Though some media stories harmed rather than helped our cause, a late 2014 deluge in reporting on Corinthian and on former students’ demands got the attention of elected officials. In December, Massachusetts Senator Elizabeth Warren sent a stern letter to Secretary Duncan. In it, she chided the Department for failing to stop Corinthian College from preying on students. Warren also urged Duncan to get busy relieving debts. “Congress recognized the importance of accountability in this area,” the Senator wrote, “when it gave the Department of Education broad authority under the Higher Education Act to cancel student loans in the event that colleges and universities violate students’ rights.” Co-signed by twelve of Warren’s senate colleagues, the letter stated outright what Herrine’s legal research had showed: Defense to Repayment gave the Department all the authority it needed to wipe away debts. While they had taken no position on the cost of relief, Warren and her colleagues seemed to be saying that the federal budget could not be balanced on the backs of scammed students. Though it was a strong argument from a US Senator, would the letter result in debt cancellation for the Corinthian Collective?
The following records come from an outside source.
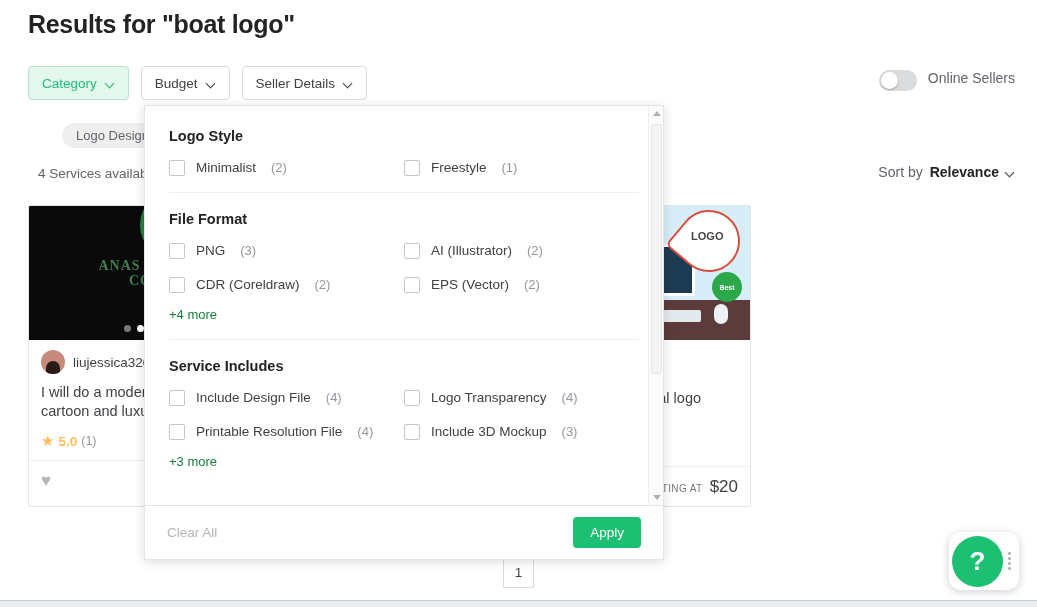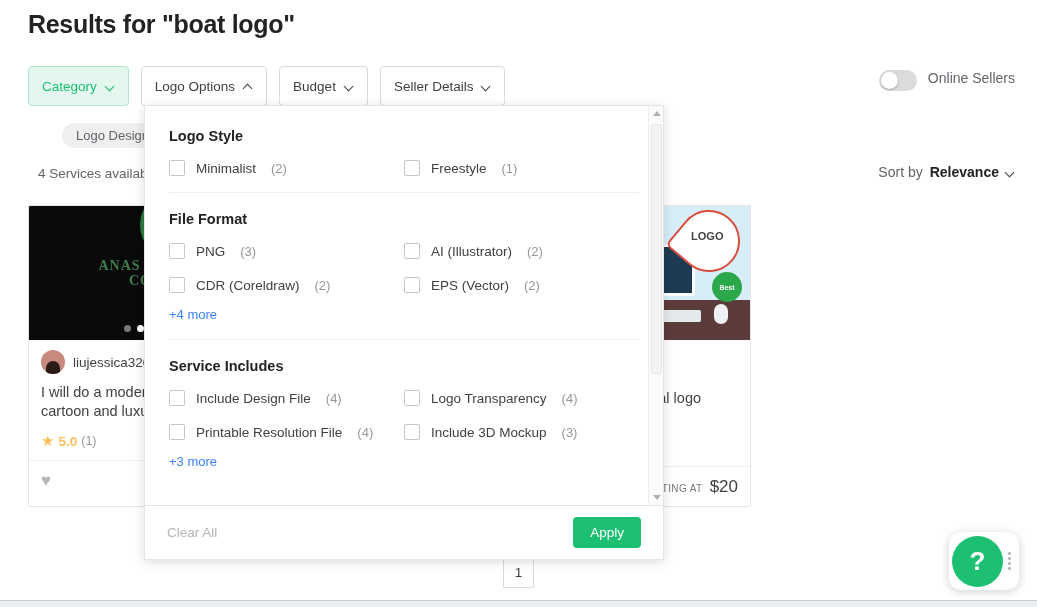--- a/index.html
+++ b/index.html
@@ -24,7 +24,7 @@
   
   .filter-bar { position:absolute; left:28px; top:66px; display:flex; align-items:center; gap:12px; }
   .filter-btn {
-    height:40px; padding:0 13px;
+    height:34px; padding:0 13px;
     border:1px solid #dadbdd; border-radius:4px;
     background:#fff; color:#404145;
     font-size:13.5px; display:flex; align-items:center; gap:9px;

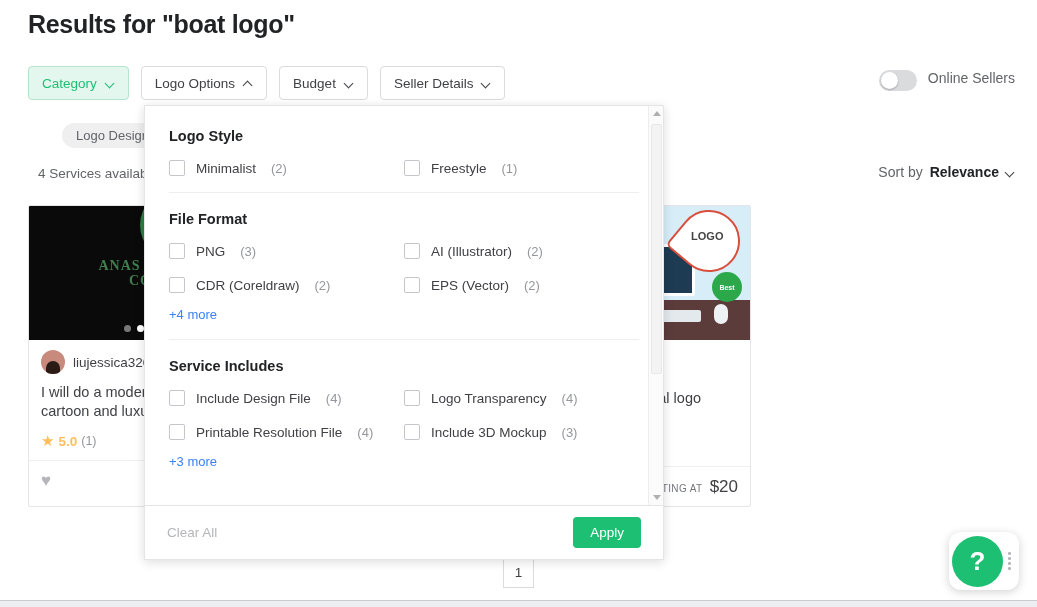--- a/index.html
+++ b/index.html
@@ -259,10 +259,6 @@
       <span class="chev"></span>
     </div>
     <div class="filter-btn">
-      <span>Logo Options</span>
-      <span class="chev up"></span>
-    </div>
-    <div class="filter-btn">
       <span>Budget</span>
       <span class="chev"></span>
     </div>

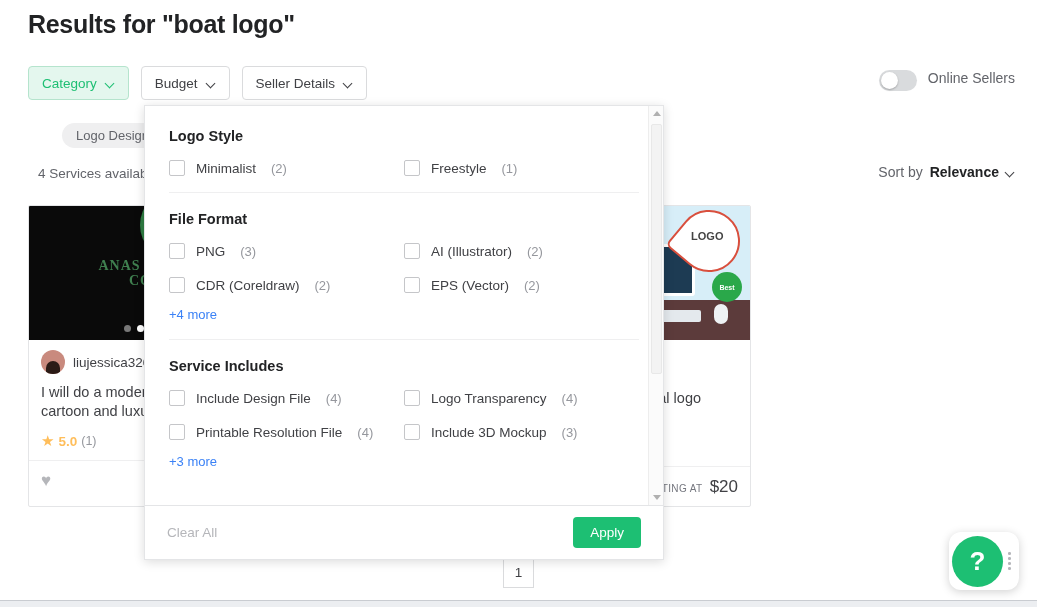--- a/index.html
+++ b/index.html
@@ -187,7 +187,7 @@
   .dd-content { padding:22px 24px 0 24px; }
   .dd-section-title { font-size:14.5px; font-weight:bold; color:#222325; margin-bottom:16px; }
   .dd-grid { display:grid; grid-template-columns:1fr 1fr; row-gap:18px; }
-  .dd-opt { display:flex; align-items:center; gap:11px; cursor:pointer; }
+  .dd-opt { display:flex; align-items:flex-start; gap:11px; cursor:pointer; }
   .cbox { width:16px; height:16px; border:1px solid #c5c6c9; border-radius:2px; background:#fff; flex:0 0 auto; }
   .dd-opt-label { font-size:13.5px; color:#404145; }
   .dd-opt-count { font-size:13px; color:#95979d; margin-left:4px; }

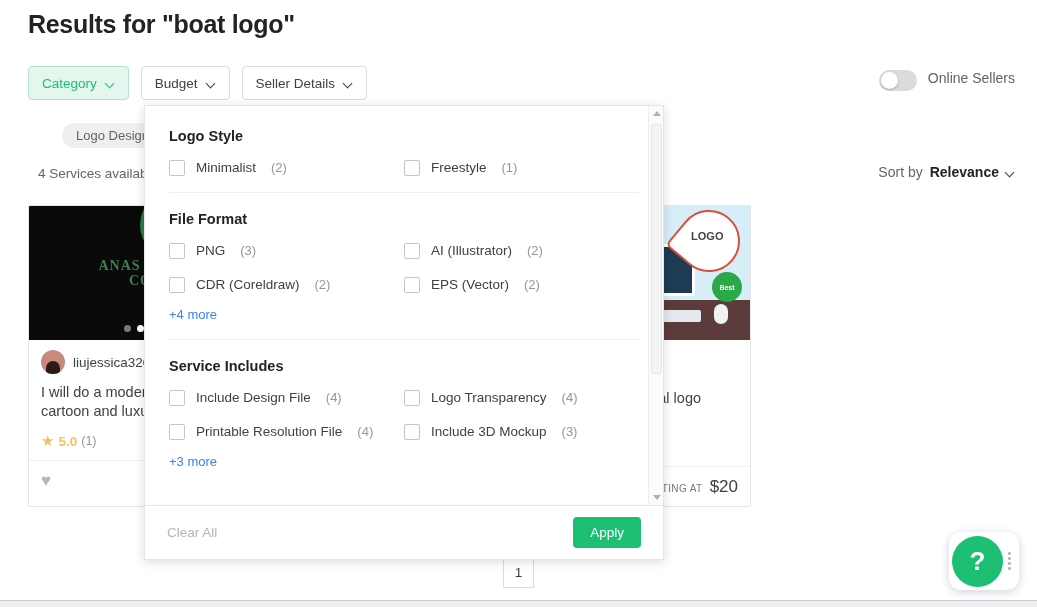--- a/index.html
+++ b/index.html
@@ -191,7 +191,7 @@
   .cbox { width:16px; height:16px; border:1px solid #c5c6c9; border-radius:2px; background:#fff; flex:0 0 auto; }
   .dd-opt-label { font-size:13.5px; color:#404145; }
   .dd-opt-count { font-size:13px; color:#95979d; margin-left:4px; }
-  .more-link { color:#3b82f6; font-size:13px; margin-top:14px; cursor:pointer; display:inline-block; }
+  .more-link { color:#15803d; font-size:13px; margin-top:14px; cursor:pointer; display:inline-block; }
   .dd-divider { border-top:1px solid #efeff0; margin:16px 0 0 0; }
   .dd-sep-space { height:18px; }
   .dd-footer {

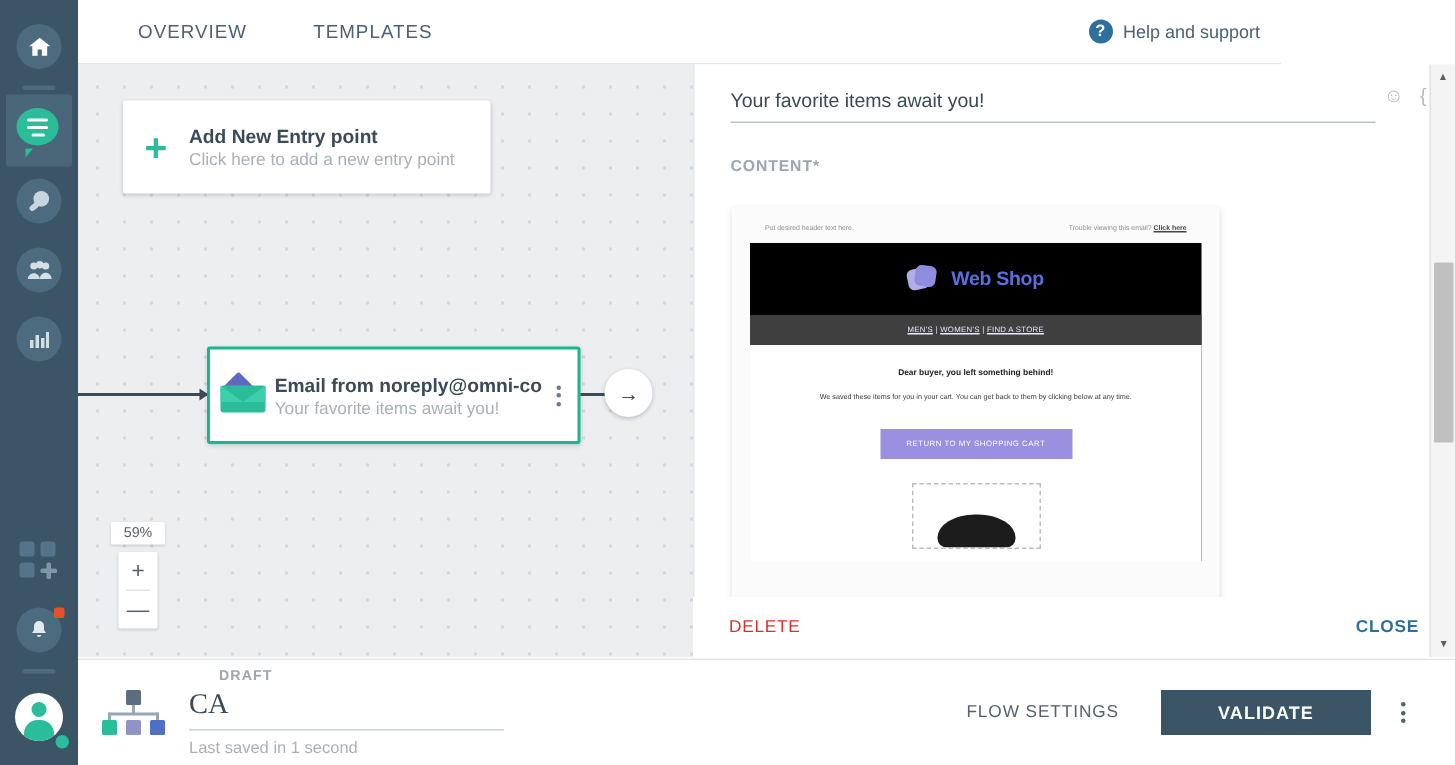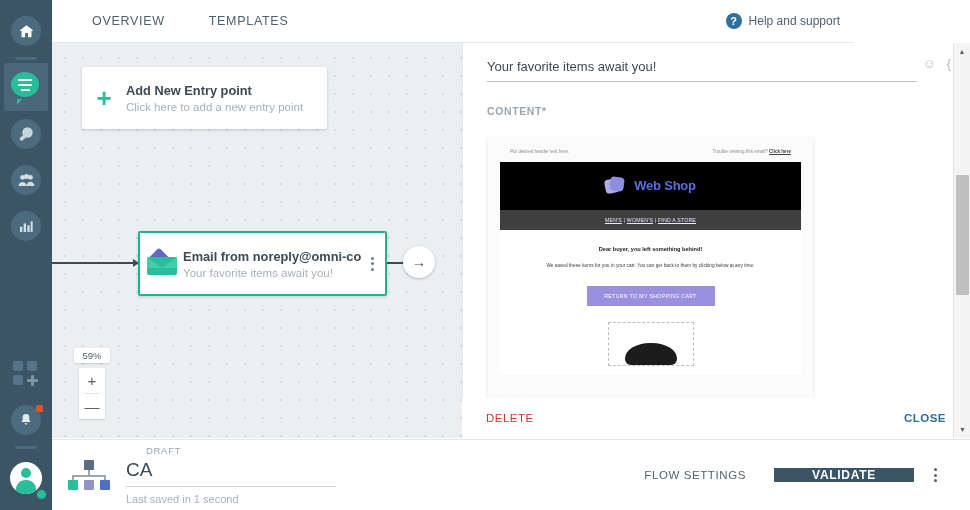--- a/index.html
+++ b/index.html
@@ -297,7 +297,7 @@
   .tree .d3 { position:absolute; left: 36px;top: 15px; width:2px;height:6px;background:#9aa6b0; }
 
   .flow-meta { width: 250px; }
-  .draft-lbl { font-size: 9.5px; font-weight: normal; letter-spacing:.7px; color:#9aa6b0;padding-left:20px; }
+  .draft-lbl { font-size: 9.5px; font-weight: bold; letter-spacing:.7px; color:#9aa6b0;padding-left:20px; }
   .flow-name {
     border: none; border-bottom: 1px solid #ccd3d8; outline: none;
     font-family: Liberation Sans, sans-serif; font-size: 19px; color: #3b4a56;

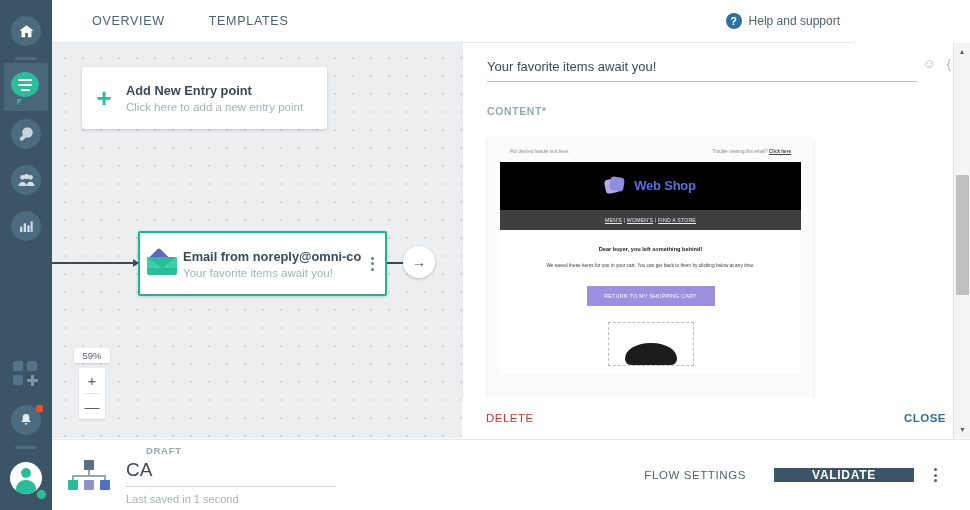--- a/index.html
+++ b/index.html
@@ -300,7 +300,7 @@
   .draft-lbl { font-size: 9.5px; font-weight: bold; letter-spacing:.7px; color:#9aa6b0;padding-left:20px; }
   .flow-name {
     border: none; border-bottom: 1px solid #ccd3d8; outline: none;
-    font-family: Liberation Sans, sans-serif; font-size: 19px; color: #3b4a56;
+    font-family: Liberation Serif, serif; font-size: 19px; color: #3b4a56;
     width: 210px; padding: 3px 0 5px 0; background: transparent;
   }
   .saved-lbl { font-size: 11px; color:#a8b1b8; margin-top: 6px; }

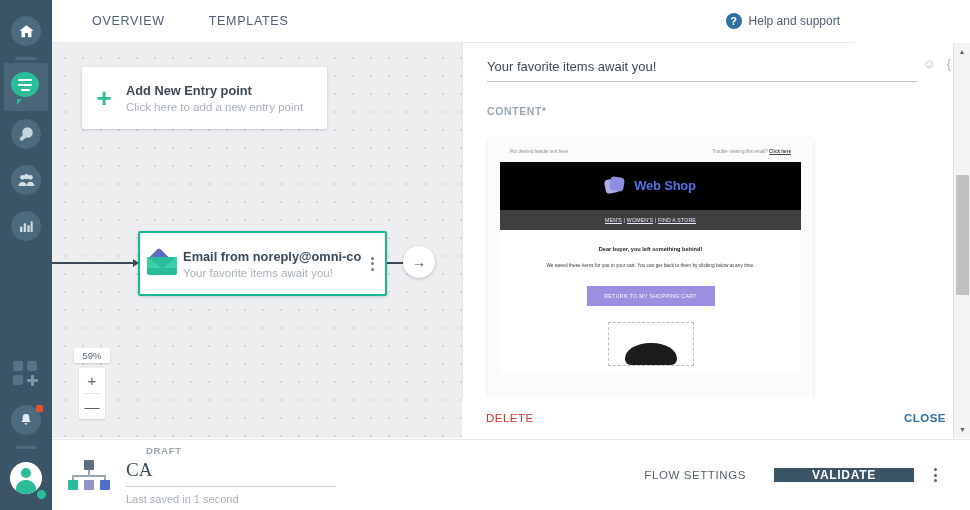--- a/index.html
+++ b/index.html
@@ -310,7 +310,7 @@
     font-size: 11.5px; letter-spacing:.6px; color:#55626d; cursor:pointer; margin-right: 28px;
   }
   .validate-btn {
-    width: 140px; height: 14px; background: #3b5567; color:#fff;
+    width: 140px; height: 30px; background: #3b5567; color:#fff;
     font-size: 12px; font-weight: bold; letter-spacing:.7px;
     display:flex; align-items:center; justify-content:center; cursor:pointer;
   }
It soon became clear that the likely answer was no. By the new year, the Debt Collective had received no response from the Department of Education. Former students were angry and restless. One evening, on an organizing phone call with the Corinthian Collective, borrowers raised the question of how to turn up the pressure. Like the majority of debtors in our networks, nobody in the group was paying their loans. Many were already enduring wage garnishment and the seizure of tax refunds, and everyone’s credit score was trashed. Without quick relief, the situation would only get worse. As Laura Hanna described it, Corinthian students had been run over by a truck and now the truck was backing up and preparing to crush them again. At the Anaheim hearing, borrowers had been in the position of supplicants. They had been ignored. Hanna proposed a way to go on offense. “Why not declare a strike?” The debtors loved the idea and immediately started discussing details. I had long assumed that a successful strike would likely require lots of people getting involved–enough to pose a genuine threat to a lender’s bottom line. With nothing left to lose, the Corinthian Collective was about to show me otherwise.